▶ [RECORDS PROVIDED]:
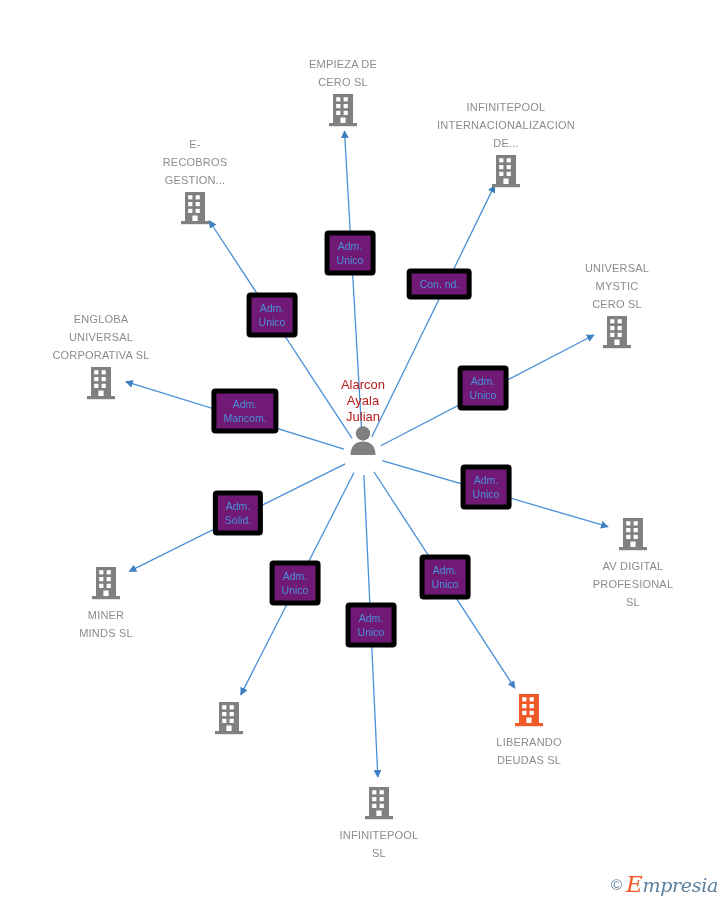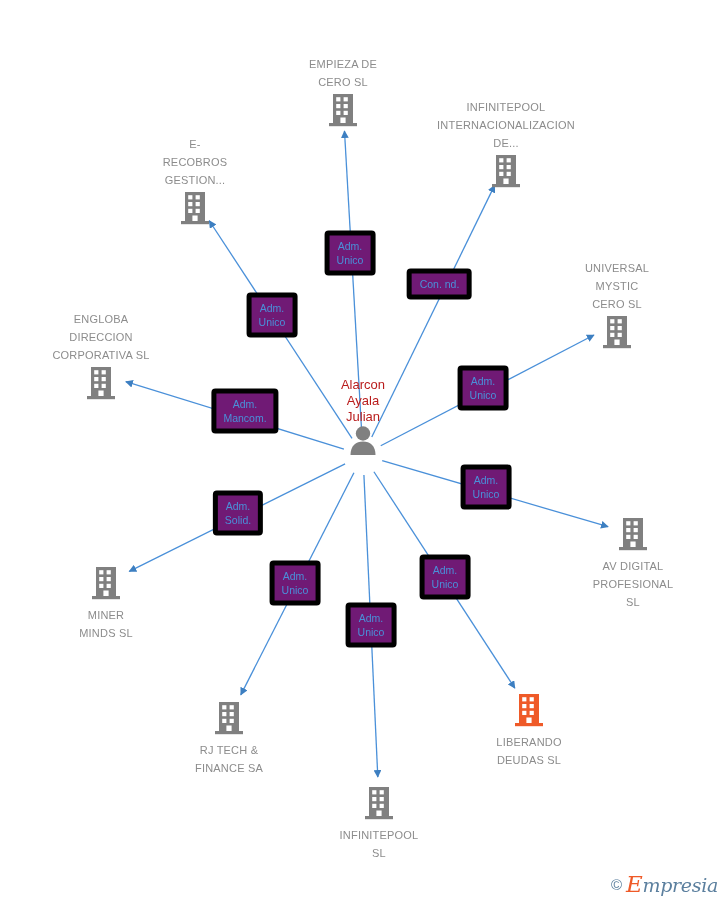--- a/index.html
+++ b/index.html
@@ -186,7 +186,7 @@
     </div>
     <div class="node label-above" style="left: 101px; top: 309.5px;">
       <div class="node-label">ENGLOBA
-DIRECCION
+UNIVERSAL
 CORPORATIVA SL</div>
       <span class="node-icon"><svg width="30" height="34" viewBox="0 0 30 34" xmlns="http://www.w3.org/2000/svg">
           <rect x="5" y="1" width="20" height="29" fill="#808080"></rect>

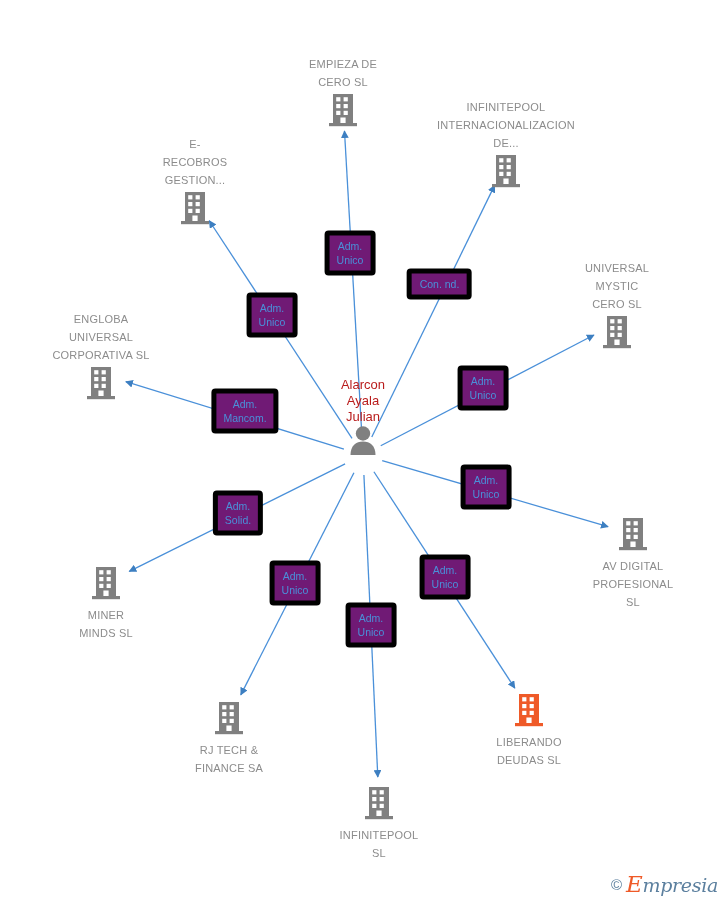--- a/index.html
+++ b/index.html
@@ -258,8 +258,6 @@
           <rect x="15.6" y="17.8" width="4.2" height="4.2" fill="#ffffff"></rect>
           <rect x="12.4" y="24.5" width="5.2" height="5.5" fill="#ffffff"></rect>
         </svg></span>
-      <div class="node-label">RJ TECH &amp;
-FINANCE SA</div>
     </div>
     <div class="node label-below" style="left: 379px; top: 786px;">
       <span class="node-icon"><svg width="30" height="34" viewBox="0 0 30 34" xmlns="http://www.w3.org/2000/svg">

▶ [YOUR TASK]:
Take the line with "-FINANCE SA</div>" and all lines after it through the end of the records, and write them out exactly; include nothing else.

▶ [RESPONSE]:
-FINANCE SA</div>
     </div>
     <div class="node label-below" style="left: 379px; top: 786px;">
       <span class="node-icon"><svg width="30" height="34" viewBox="0 0 30 34" xmlns="http://www.w3.org/2000/svg">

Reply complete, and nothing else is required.